WORK ITEM ▸ In the entries below, find the line with "moved [129,1356,851,1932] ->" and the line with "none -> [107,920,383,945]"; give again those lines and every line between them, exactly.

INPUT DATA ▸
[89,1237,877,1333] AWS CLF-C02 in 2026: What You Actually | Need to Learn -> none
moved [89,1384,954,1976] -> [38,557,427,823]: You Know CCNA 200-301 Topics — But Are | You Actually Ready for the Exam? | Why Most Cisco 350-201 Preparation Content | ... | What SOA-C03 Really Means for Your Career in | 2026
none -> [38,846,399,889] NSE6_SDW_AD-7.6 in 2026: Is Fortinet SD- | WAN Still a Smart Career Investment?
--
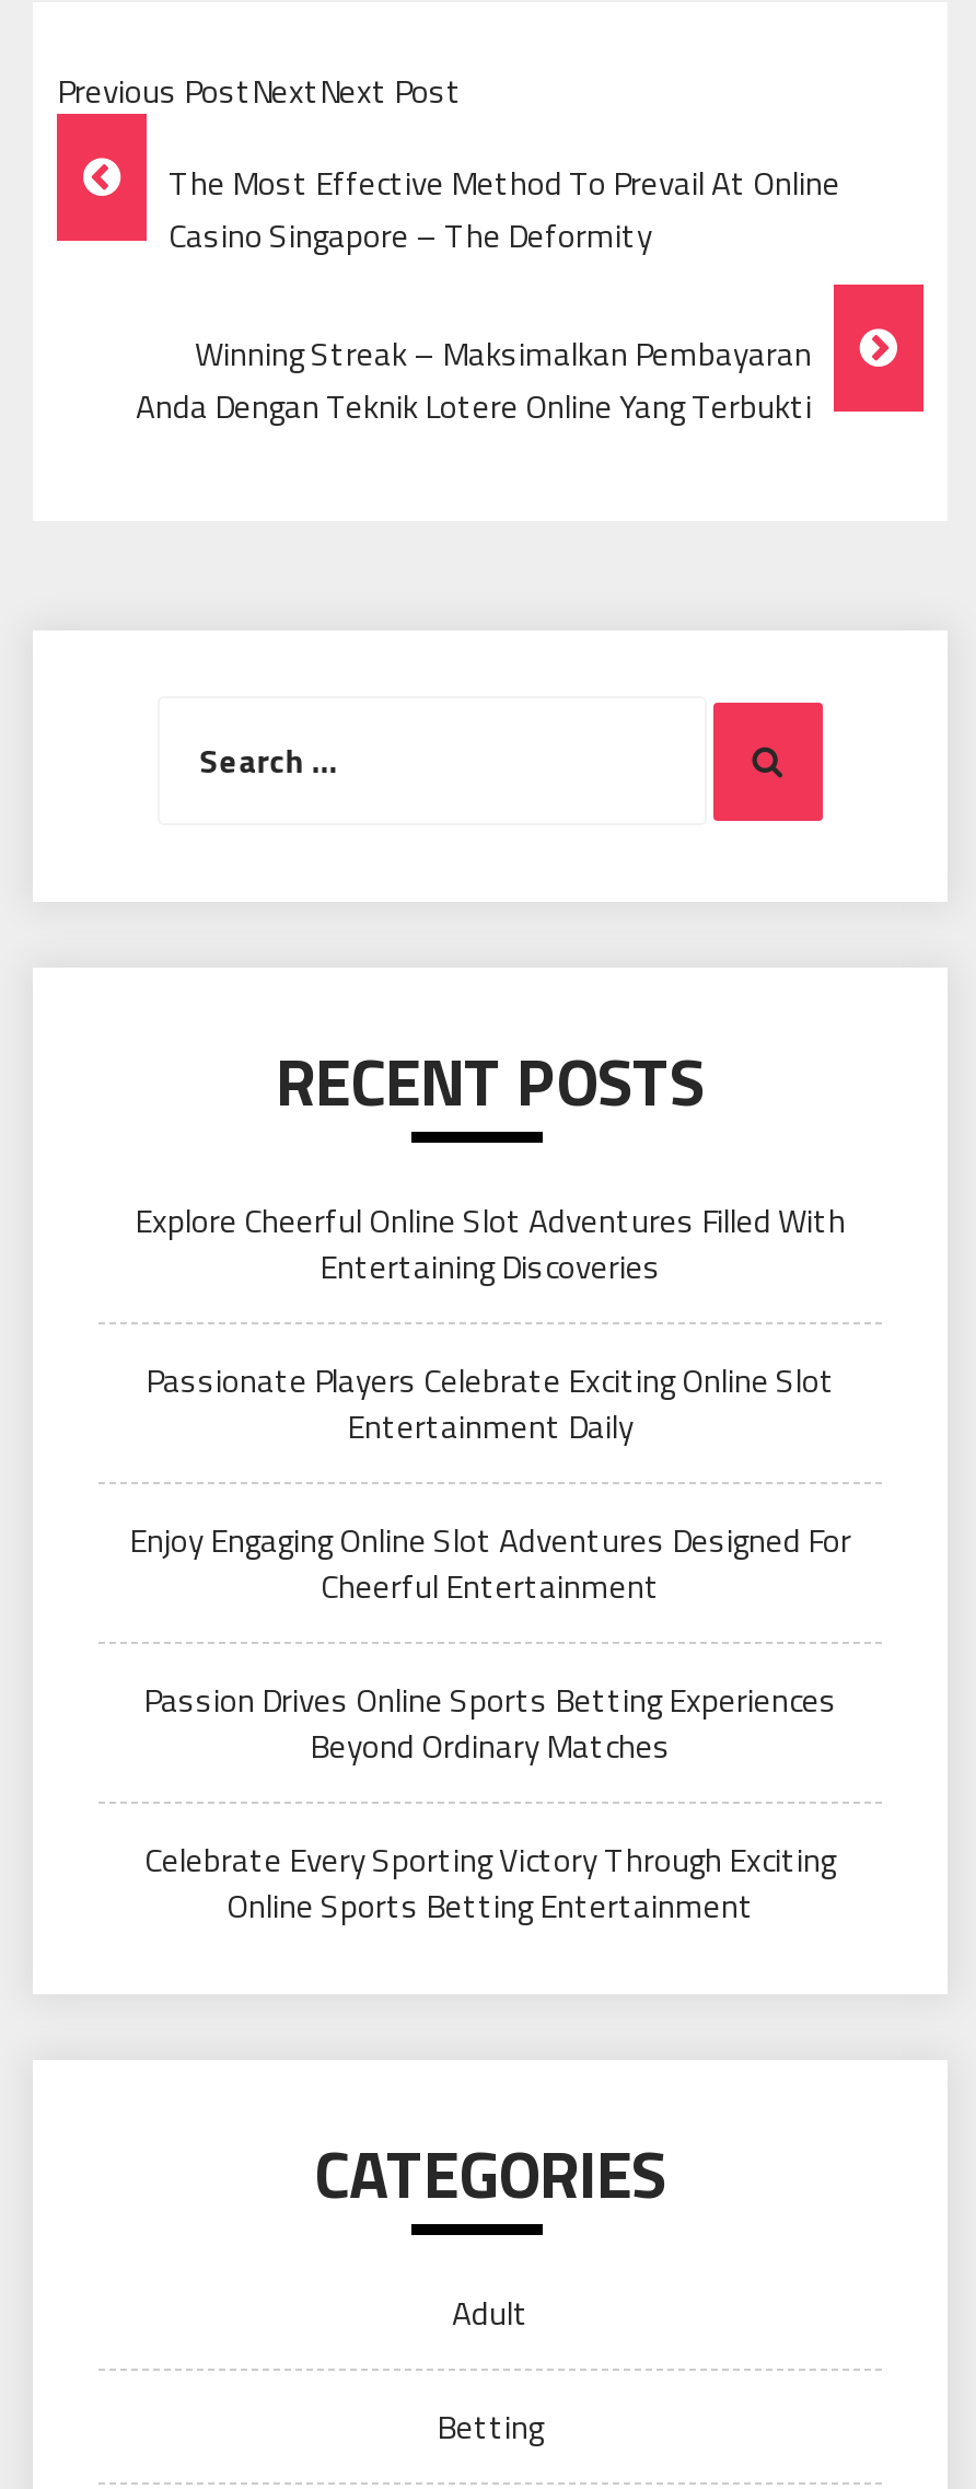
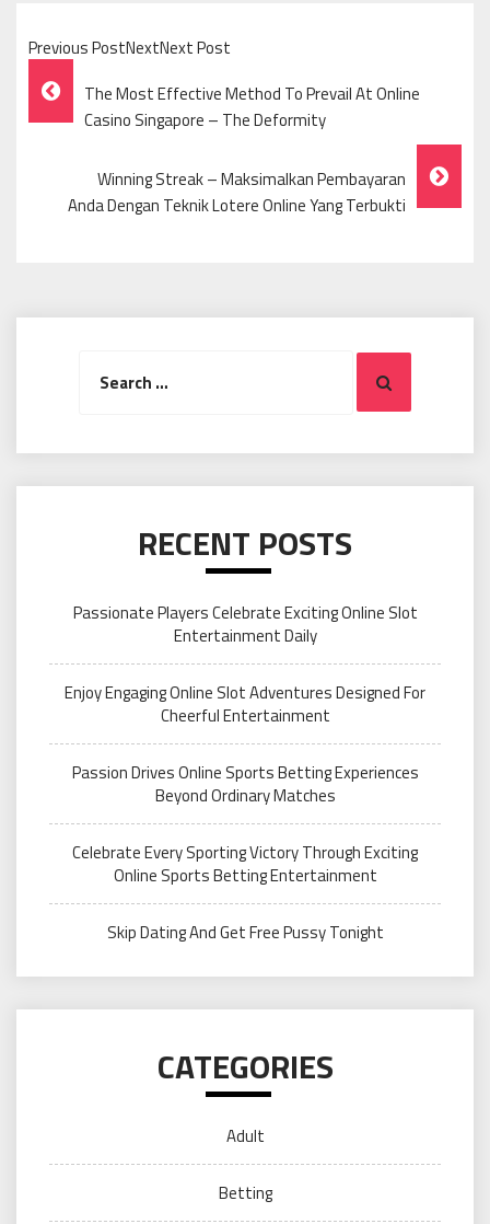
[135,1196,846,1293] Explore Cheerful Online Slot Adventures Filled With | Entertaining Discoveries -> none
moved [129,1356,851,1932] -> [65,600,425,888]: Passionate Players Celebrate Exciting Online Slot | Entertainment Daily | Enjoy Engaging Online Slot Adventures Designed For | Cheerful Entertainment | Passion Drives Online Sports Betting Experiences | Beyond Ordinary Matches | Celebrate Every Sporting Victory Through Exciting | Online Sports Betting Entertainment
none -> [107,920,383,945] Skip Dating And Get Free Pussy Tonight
* * *
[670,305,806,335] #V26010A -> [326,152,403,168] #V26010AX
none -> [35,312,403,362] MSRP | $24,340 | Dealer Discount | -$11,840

ANSWER TO THIS PROBLEM ▸
moved [129,1356,851,1932] -> [65,600,425,888]: Passionate Players Celebrate Exciting Online Slot | Entertainment Daily | Enjoy Engaging Online Slot Adventures Designed For | Cheerful Entertainment | Passion Drives Online Sports Betting Experiences | Beyond Ordinary Matches | Celebrate Every Sporting Victory Through Exciting | Online Sports Betting Entertainment
none -> [107,920,383,945] Skip Dating And Get Free Pussy Tonight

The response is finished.